Luckily, Amari was sleeping, unaware that her dad had made his first really big parenting boo boo. Thankfully, some of her favorite tunes were playing softly on the stereo. Mercifully, the fog had only just rolled out, so the sealed car was still comfortably cool. These factors combined stopped me from panicking, and I quickly started to make phone calls. Carrie - no answer. Melissa - dead phone. AAA Road Side Assistance - forty-five minutes and a promise they would try to hurry. 
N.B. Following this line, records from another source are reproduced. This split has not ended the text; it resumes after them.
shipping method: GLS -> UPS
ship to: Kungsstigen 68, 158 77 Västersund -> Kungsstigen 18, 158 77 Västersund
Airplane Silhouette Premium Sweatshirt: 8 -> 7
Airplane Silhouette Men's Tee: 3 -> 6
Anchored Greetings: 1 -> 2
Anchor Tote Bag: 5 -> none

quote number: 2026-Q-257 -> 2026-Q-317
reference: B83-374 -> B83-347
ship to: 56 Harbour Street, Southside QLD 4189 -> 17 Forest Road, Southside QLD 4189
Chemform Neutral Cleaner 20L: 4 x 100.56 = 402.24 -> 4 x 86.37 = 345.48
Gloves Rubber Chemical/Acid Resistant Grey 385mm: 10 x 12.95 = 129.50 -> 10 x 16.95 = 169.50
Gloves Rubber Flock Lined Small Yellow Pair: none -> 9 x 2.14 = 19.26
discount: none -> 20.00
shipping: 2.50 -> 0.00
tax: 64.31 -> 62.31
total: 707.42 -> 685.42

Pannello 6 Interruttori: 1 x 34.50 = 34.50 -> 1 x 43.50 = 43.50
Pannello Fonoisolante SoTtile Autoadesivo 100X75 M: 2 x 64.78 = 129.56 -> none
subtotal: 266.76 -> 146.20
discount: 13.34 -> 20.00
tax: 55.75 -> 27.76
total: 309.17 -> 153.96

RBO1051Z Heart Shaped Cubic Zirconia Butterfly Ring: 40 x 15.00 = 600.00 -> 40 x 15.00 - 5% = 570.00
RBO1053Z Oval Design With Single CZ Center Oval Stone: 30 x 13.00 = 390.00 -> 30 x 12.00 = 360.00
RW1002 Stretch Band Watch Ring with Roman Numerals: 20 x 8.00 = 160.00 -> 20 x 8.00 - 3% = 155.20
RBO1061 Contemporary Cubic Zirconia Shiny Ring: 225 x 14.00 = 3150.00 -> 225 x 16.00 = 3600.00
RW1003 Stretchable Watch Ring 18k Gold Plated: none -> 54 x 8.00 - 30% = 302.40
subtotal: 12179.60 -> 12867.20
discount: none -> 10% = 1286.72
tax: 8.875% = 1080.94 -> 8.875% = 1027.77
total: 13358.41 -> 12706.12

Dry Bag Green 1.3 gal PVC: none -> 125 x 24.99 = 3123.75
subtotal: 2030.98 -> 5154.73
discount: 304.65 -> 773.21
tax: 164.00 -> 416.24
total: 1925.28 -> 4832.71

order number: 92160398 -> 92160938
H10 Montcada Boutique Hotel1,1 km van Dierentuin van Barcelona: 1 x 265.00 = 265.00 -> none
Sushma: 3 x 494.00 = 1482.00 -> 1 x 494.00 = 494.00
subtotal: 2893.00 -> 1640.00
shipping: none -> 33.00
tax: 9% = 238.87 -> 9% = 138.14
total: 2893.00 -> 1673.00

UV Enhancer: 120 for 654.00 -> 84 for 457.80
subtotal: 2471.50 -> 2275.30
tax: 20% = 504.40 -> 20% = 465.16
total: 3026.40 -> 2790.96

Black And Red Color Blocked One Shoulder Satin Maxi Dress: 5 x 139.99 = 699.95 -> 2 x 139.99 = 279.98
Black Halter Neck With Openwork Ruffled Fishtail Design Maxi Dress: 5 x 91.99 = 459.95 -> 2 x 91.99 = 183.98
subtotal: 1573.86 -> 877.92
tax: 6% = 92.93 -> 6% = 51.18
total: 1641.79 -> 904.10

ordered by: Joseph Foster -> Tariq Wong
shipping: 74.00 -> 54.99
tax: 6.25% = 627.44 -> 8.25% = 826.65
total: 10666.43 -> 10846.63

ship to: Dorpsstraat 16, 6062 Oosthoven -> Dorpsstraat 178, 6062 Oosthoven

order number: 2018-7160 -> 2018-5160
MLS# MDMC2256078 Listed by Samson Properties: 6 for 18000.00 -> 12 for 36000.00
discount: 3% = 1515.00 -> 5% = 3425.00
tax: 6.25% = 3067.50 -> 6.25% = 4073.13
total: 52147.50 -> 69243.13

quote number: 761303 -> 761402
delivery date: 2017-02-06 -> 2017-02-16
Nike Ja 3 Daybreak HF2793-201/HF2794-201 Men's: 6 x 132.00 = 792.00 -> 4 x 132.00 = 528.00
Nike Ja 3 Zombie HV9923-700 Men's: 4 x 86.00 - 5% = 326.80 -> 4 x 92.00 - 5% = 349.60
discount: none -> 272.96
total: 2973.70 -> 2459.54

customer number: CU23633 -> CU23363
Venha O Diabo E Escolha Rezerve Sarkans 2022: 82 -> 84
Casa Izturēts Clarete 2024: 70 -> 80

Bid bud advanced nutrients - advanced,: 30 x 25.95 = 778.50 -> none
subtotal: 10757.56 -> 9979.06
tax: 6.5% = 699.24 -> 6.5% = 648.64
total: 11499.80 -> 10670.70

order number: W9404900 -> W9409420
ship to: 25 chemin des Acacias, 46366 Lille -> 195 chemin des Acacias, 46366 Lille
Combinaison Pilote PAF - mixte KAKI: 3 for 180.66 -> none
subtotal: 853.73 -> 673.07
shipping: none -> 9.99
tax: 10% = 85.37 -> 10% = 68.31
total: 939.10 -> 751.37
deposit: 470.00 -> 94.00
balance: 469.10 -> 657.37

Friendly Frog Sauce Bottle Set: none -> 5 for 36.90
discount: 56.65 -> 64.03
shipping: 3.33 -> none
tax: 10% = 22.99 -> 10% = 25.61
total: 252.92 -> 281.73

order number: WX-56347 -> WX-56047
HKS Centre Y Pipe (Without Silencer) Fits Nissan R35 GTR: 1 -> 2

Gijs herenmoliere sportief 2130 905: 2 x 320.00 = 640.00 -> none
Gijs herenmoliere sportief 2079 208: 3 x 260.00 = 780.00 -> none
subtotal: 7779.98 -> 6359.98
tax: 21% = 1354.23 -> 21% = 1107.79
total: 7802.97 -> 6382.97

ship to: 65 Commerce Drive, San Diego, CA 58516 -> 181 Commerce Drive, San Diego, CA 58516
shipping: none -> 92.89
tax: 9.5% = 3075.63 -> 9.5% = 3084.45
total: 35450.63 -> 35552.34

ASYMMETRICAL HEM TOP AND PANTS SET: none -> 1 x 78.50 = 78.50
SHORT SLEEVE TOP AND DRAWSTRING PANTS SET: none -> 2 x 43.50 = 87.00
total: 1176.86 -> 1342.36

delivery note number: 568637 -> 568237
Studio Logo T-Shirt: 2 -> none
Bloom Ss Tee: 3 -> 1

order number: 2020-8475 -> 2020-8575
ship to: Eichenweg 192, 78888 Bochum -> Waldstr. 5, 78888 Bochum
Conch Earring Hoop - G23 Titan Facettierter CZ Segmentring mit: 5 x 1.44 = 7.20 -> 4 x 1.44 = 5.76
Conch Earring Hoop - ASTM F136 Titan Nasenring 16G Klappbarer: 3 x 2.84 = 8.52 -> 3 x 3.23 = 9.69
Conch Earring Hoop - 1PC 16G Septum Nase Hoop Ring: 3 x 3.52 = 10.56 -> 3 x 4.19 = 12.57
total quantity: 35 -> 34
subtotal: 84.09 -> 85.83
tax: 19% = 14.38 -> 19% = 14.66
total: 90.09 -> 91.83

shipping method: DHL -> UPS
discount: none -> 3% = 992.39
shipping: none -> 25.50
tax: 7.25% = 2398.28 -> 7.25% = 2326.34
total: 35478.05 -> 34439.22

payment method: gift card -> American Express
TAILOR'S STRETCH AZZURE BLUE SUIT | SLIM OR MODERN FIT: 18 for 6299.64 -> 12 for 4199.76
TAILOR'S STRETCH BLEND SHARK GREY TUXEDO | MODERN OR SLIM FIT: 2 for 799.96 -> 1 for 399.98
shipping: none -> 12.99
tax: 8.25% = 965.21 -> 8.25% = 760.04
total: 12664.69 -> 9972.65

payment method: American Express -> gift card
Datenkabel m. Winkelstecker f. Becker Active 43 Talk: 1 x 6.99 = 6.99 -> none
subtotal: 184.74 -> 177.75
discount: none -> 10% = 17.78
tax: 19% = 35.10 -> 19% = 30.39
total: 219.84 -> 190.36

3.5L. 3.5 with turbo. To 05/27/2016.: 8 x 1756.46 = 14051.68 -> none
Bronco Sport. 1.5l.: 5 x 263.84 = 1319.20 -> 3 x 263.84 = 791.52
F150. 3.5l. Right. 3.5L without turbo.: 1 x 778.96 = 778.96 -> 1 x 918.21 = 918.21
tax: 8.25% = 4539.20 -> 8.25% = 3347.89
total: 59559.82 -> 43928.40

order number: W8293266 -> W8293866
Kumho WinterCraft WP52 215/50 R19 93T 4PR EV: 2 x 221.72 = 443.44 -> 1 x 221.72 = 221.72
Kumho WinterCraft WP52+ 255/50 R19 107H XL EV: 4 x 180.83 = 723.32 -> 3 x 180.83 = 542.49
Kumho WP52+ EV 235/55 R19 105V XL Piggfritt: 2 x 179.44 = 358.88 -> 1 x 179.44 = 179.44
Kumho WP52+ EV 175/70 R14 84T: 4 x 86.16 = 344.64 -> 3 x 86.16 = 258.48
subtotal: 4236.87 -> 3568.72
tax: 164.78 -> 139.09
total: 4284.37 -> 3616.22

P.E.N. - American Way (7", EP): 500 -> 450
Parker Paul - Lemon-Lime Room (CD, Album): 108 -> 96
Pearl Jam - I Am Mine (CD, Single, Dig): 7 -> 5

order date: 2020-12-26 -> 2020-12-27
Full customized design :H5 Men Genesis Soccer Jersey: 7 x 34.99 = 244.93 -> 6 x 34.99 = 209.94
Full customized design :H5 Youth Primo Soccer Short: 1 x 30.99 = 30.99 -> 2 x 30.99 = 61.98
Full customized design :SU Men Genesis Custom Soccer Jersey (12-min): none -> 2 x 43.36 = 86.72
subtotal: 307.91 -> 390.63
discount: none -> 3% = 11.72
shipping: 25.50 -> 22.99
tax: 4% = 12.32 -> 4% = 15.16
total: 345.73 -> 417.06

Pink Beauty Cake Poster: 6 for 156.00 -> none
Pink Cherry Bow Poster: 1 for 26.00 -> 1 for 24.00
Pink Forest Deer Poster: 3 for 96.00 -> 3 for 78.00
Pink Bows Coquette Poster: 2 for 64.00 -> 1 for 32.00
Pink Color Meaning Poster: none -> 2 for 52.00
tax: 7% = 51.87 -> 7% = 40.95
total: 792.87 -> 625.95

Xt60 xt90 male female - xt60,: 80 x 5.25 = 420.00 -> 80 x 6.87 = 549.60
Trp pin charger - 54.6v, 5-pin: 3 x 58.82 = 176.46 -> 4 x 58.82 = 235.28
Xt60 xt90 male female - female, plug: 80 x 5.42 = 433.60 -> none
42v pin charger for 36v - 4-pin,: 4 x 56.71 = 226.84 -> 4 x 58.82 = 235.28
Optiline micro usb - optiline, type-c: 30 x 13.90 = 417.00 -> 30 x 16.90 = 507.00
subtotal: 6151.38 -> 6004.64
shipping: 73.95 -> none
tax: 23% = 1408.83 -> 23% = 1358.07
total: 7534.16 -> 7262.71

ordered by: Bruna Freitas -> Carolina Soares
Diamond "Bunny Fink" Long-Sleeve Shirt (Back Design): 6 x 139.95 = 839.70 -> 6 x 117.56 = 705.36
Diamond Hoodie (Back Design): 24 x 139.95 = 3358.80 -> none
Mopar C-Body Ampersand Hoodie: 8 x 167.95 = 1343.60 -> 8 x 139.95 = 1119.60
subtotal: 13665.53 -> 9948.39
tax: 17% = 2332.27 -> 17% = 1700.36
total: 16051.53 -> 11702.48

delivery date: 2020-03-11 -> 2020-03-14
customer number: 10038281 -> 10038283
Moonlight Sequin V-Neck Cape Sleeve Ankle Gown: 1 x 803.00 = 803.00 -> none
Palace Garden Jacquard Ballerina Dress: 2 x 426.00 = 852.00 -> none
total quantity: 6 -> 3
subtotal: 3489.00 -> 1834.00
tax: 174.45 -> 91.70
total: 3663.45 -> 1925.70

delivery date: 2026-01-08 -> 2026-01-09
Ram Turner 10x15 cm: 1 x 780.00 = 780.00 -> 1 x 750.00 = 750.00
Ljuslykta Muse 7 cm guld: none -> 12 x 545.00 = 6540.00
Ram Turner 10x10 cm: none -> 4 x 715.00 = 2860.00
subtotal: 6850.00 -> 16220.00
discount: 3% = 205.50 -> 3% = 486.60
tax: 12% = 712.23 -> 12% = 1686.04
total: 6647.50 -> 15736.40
Meanwhile, Chris's slightly buzzed buddy, Brian ("with and I") said, "I've got a Slim Jim in the car." Weird right? "I don't know why. It came with my truck," he added. He proceeded to go to work on the driver's side door, but with very little success. Fueled perhaps by the Keystone Light in his other hand, Brian persisted until Chris suggested they try a different approach.  Chris pried open the top of the driver's side door, and slid the Slim Jim in to manually unlock the door. This went on for several minutes and with each failed attempt Amari began to stir slightly until she was wide awake staring at this long, metal blade poking around where her dad was when she'd drifted off to sleep. 
s thi
"You'd better hurry up, Chris," I urged him, ducking out of site to avoid Amari realizing this wasn't just a dream. Less than two minutes later - click, clack, open, and Chris and Brian saved the day. I was completely relieved, especially that Amari will never know what happened until she reads this blog and realizes why she has an irrational fear of snakes breaking into our car. 

For the rest of the day, I washed my shame and stupidity away by telling as many people as I could about what happened. I felt terrible, but if there's one thing I've learned as a parent it's that the severity of a mistake is not measured by its action but rather by its outcome. Although I doubt I'll make that same mistake again - tomorrow, Hide-A-Key.